The certification for the businesses lasts about two years, and at the end of that period, companies are reviewed once again by the ICT.

If at that point tour operators are not certified, ICT would attempt to work out a schedule where tour operators can attend the certification classes during an agreed period of time, generally during the low tourist season months.

Although companies are not currently required to certify their tour guides under the sustainable tourism program, they are encouraged by the ICT to do so as it helps the businesses have better equipped personnel, says Carlos Avendaño, the program’s spokesman.

Gilbert Calvo, an industry professional for the past 17 years, says the ICT training was something needed in his profession.

“The flexibility of the course schedule and the practicality of the classes such as first aid instruction have helped me out a great deal,” says Calvo who works for Swiss Travel.

“Now, we make a point to start off our presentations with safety precautions thanks to the courses we took.”

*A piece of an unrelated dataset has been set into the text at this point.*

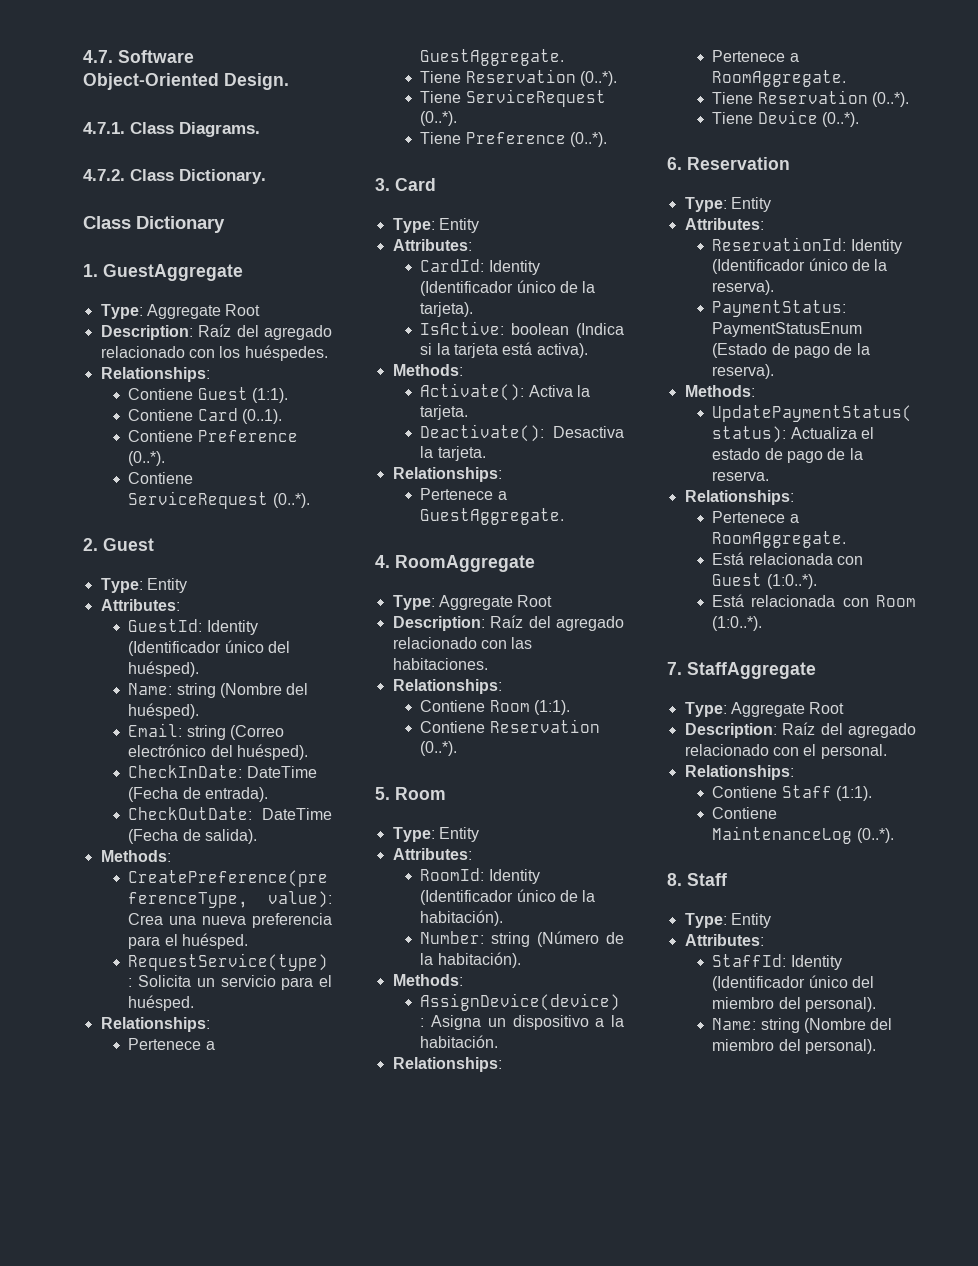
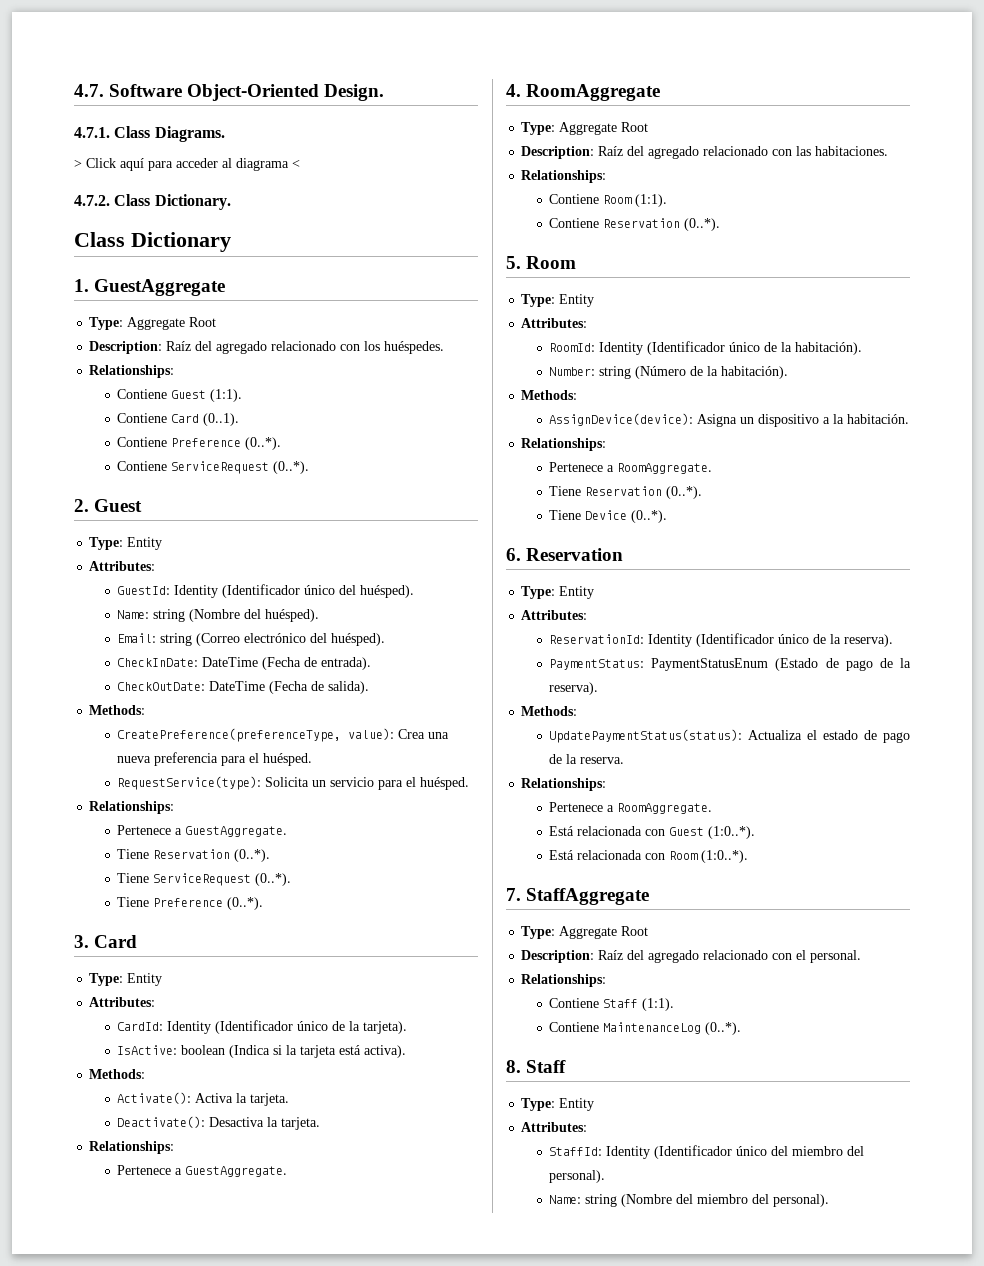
+ > Click aquí para acceder al diagrama <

Tour operators attended the classes in May, June, October and part of November, considered low season months.

Although this certification would not bring Calvo or other guides a raise in their daily rate, Calvo says it will be a valuable factor when negotiating a raise next year.

Calvo who started earning ¢150,000 ($283) as his base monthly salary almost 20 years ago, says he currently earns about $85 to $150 per day, depending on the customers’ desires.

“A great number of tourists come to Costa Rica to learn about the various environmental issues and nature sites available here, so our certification helps us service those customers better,” Calvo says.

Noting the recent slowdown in tourism, Calvo says the economy’s ill are affecting his pocketbook.

“We have felt in the amount of tips customers give us at the ends of trips,” says Calvo. “Our colleagues in souvenir shops have felt it with the lack of sales.”

“We hope this slowdown will not last more than six months,” Calvo says. “But at the same time, this certificate would help us be on a higher level and open up our opportunities during these hard times.”

Next year, ICT plans to offer the courses again with the help of INA and certify about 100 more tour guides.

To Be a Guide In Costa Rica

To become a licensed tour guide in Costa Rica, you must be a citizen or resident and be at least 18.

You must have a high school diploma and complete the Costa Rican Tourism Board’s Professional Development for Tourism Guides course.

In addition, you must know another language and be familiar with first aid and cardiopulmonary resuscitation.